_PROVIDED RECORDS_.
——

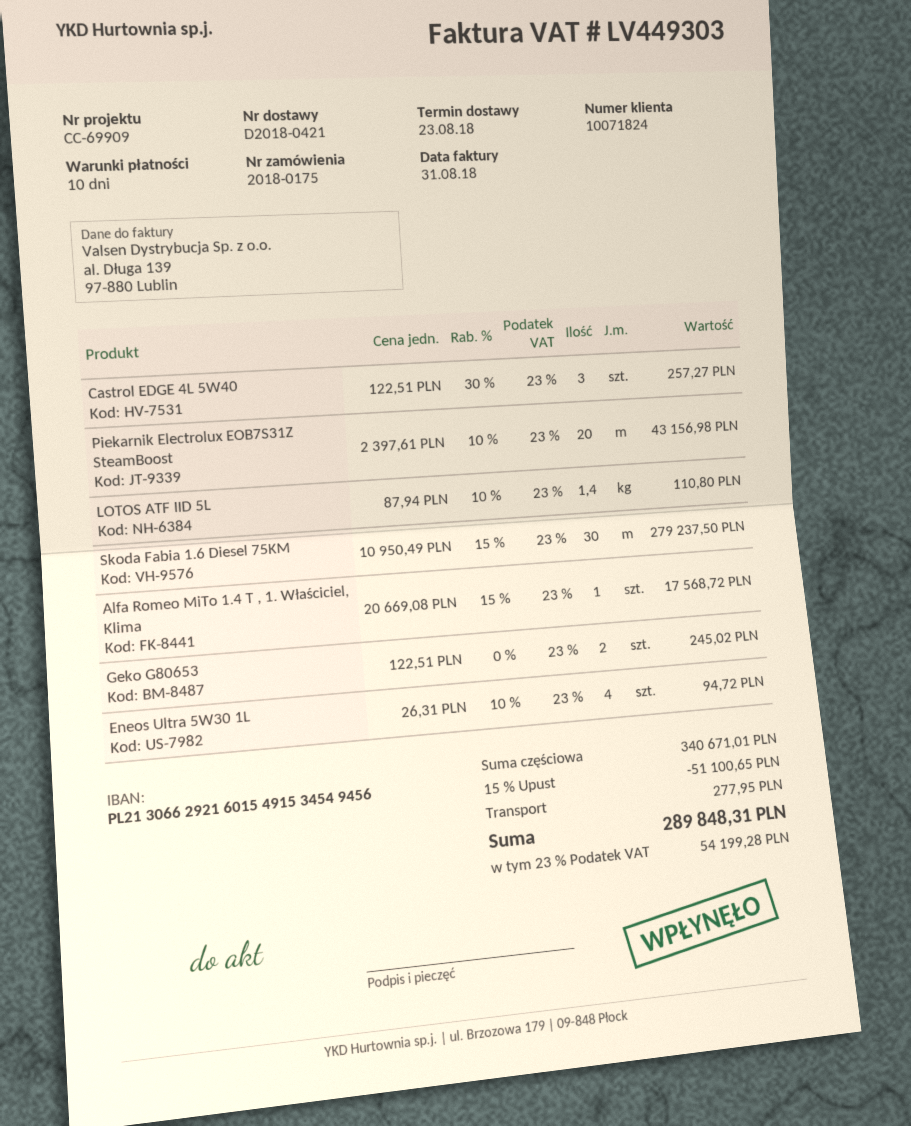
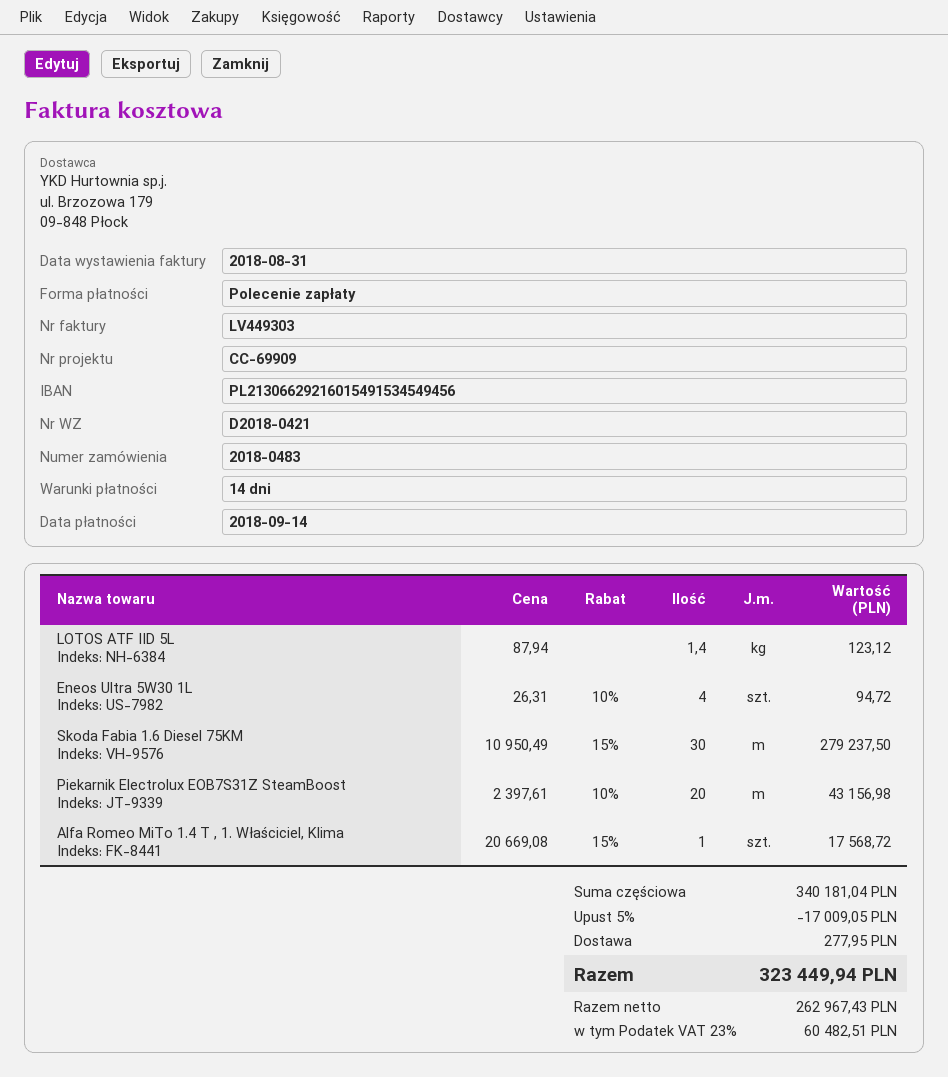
order number: 2018-0175 -> 2018-0483
payment terms: 10 days -> 14 days
Castrol EDGE 4L 5W40: 3 x 122.51 - 30% = 257.27 -> none
LOTOS ATF IID 5L: 1.4 x 87.94 - 10% = 110.80 -> 1.4 x 87.94 = 123.12
Geko G80653: 2 x 122.51 = 245.02 -> none
subtotal: 340671.01 -> 340181.04
discount: 15% = 51100.65 -> 5% = 17009.05
tax: 23% = 54199.28 -> 23% = 60482.51
total: 289848.31 -> 323449.94

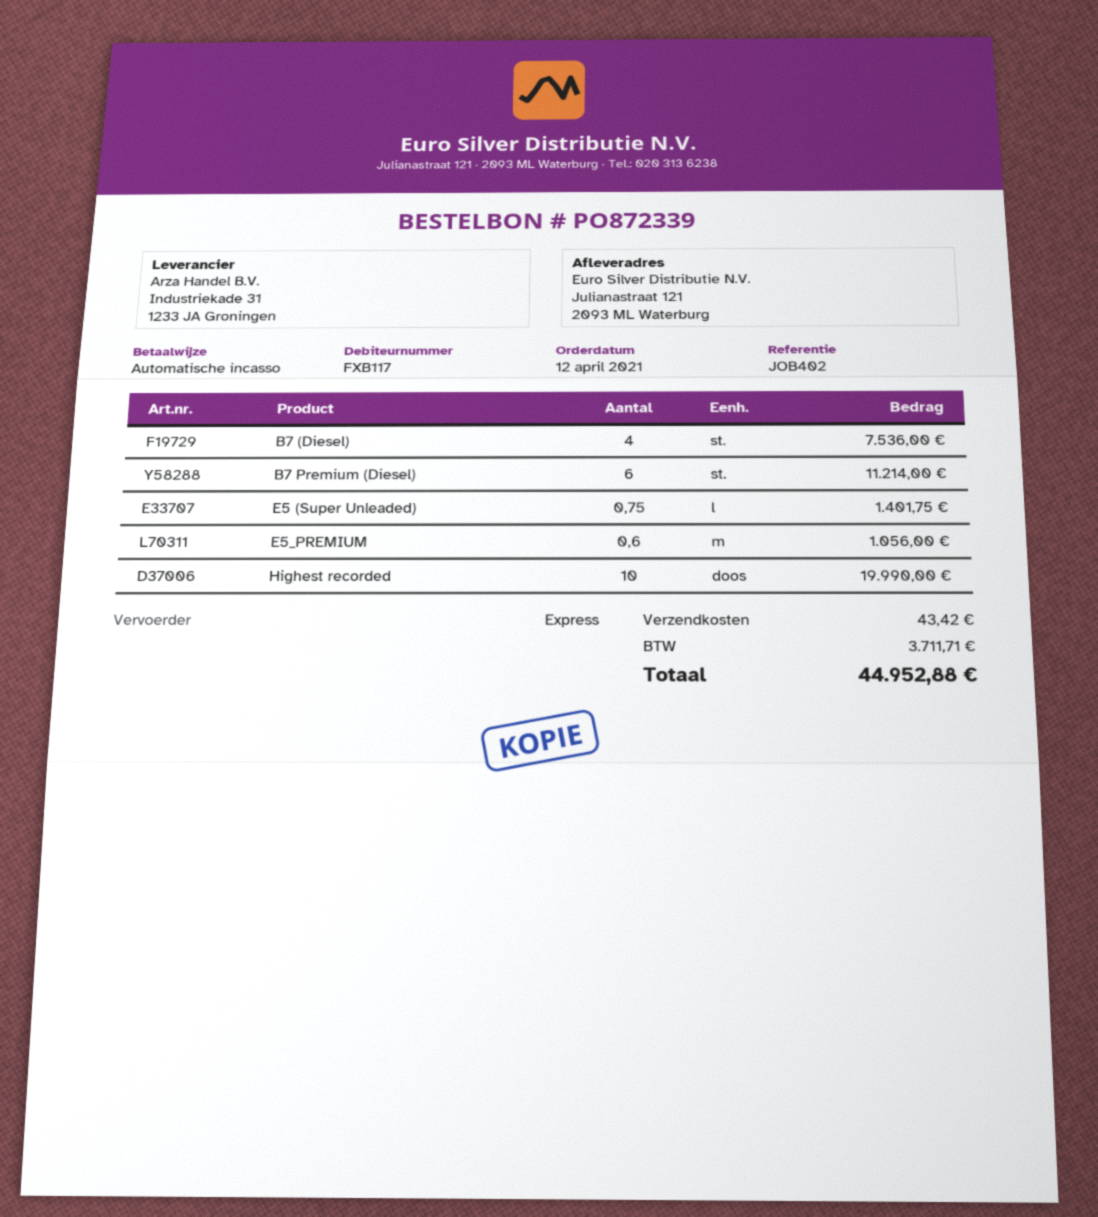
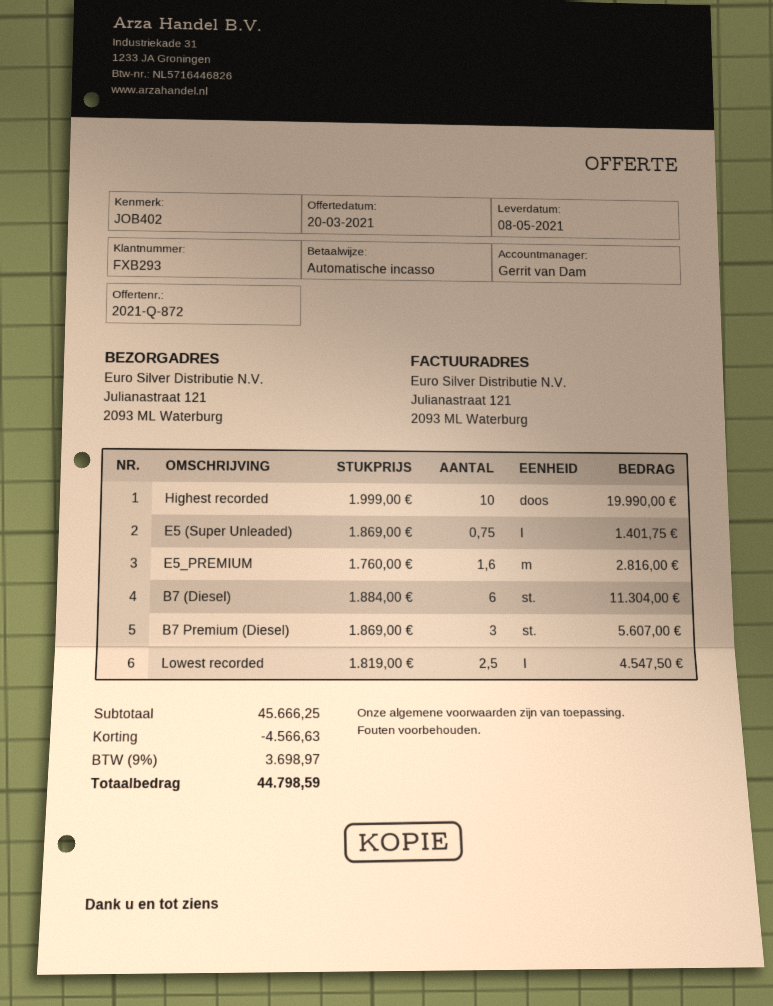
customer number: FXB117 -> FXB293
B7 (Diesel): 4 for 7536.00 -> 6 for 11304.00
B7 Premium (Diesel): 6 for 11214.00 -> 3 for 5607.00
E5_PREMIUM: 0.6 for 1056.00 -> 1.6 for 2816.00
Lowest recorded: none -> 2.5 for 4547.50
discount: none -> 4566.63
shipping: 43.42 -> none
tax: 3711.71 -> 3698.97
total: 44952.88 -> 44798.59

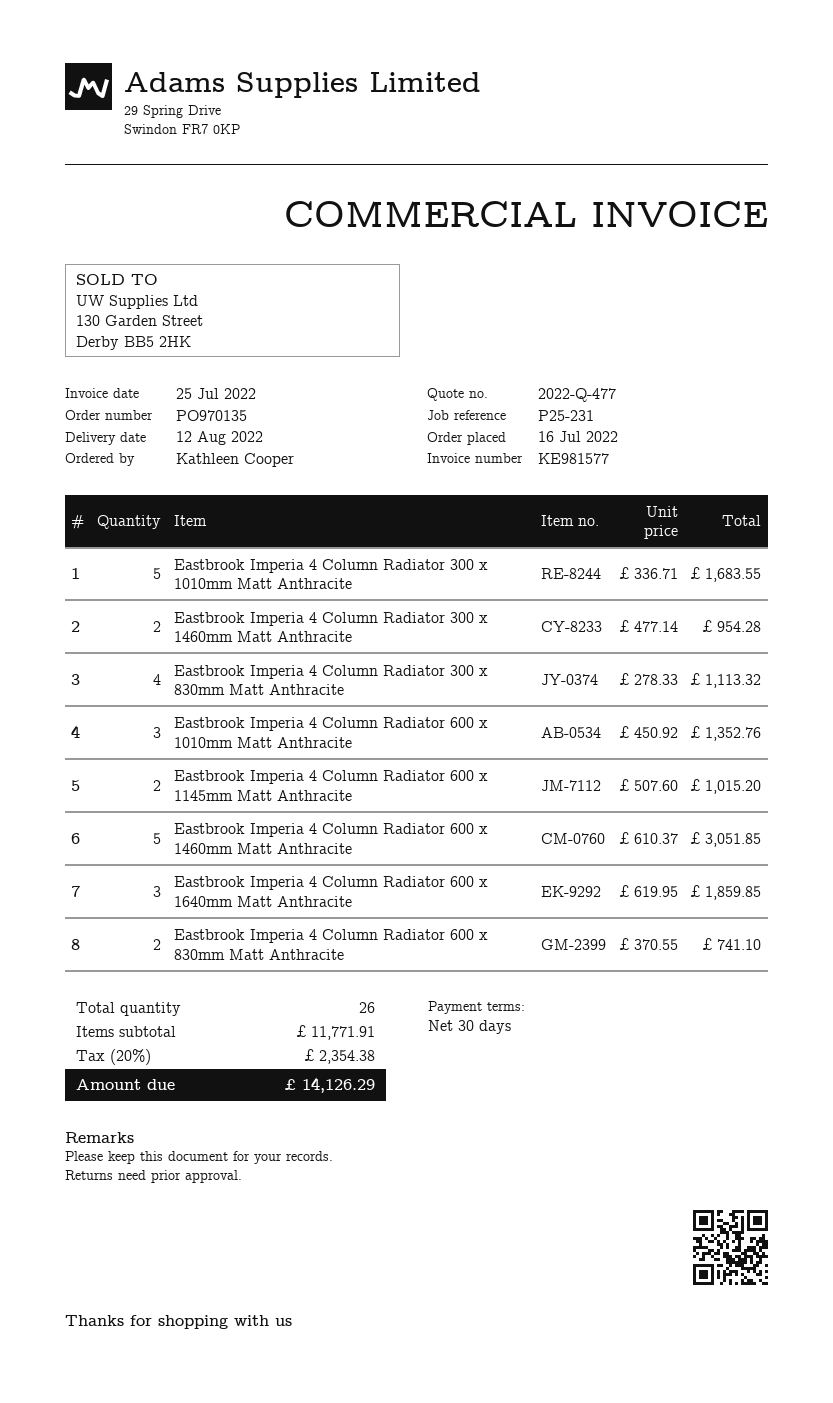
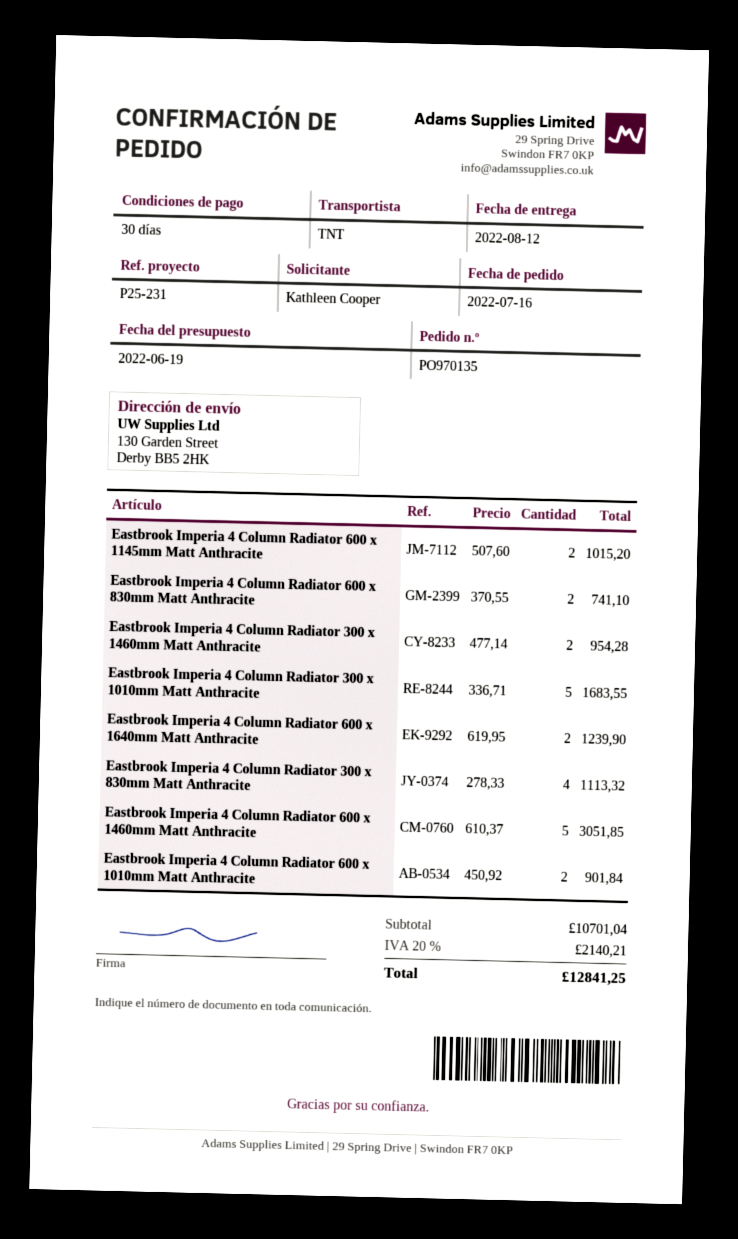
Eastbrook Imperia 4 Column Radiator 600 x 1010mm Matt Anthracite: 3 x 450.92 = 1352.76 -> 2 x 450.92 = 901.84
Eastbrook Imperia 4 Column Radiator 600 x 1640mm Matt Anthracite: 3 x 619.95 = 1859.85 -> 2 x 619.95 = 1239.90
subtotal: 11771.91 -> 10701.04
tax: 20% = 2354.38 -> 20% = 2140.21
total: 14126.29 -> 12841.25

——

_WORK ORDER_. Read through the entries, then copy every line where the string "Radiator" is found.

_FINAL ANSWER_.
Eastbrook Imperia 4 Column Radiator 600 x 1010mm Matt Anthracite: 3 x 450.92 = 1352.76 -> 2 x 450.92 = 901.84
Eastbrook Imperia 4 Column Radiator 600 x 1640mm Matt Anthracite: 3 x 619.95 = 1859.85 -> 2 x 619.95 = 1239.90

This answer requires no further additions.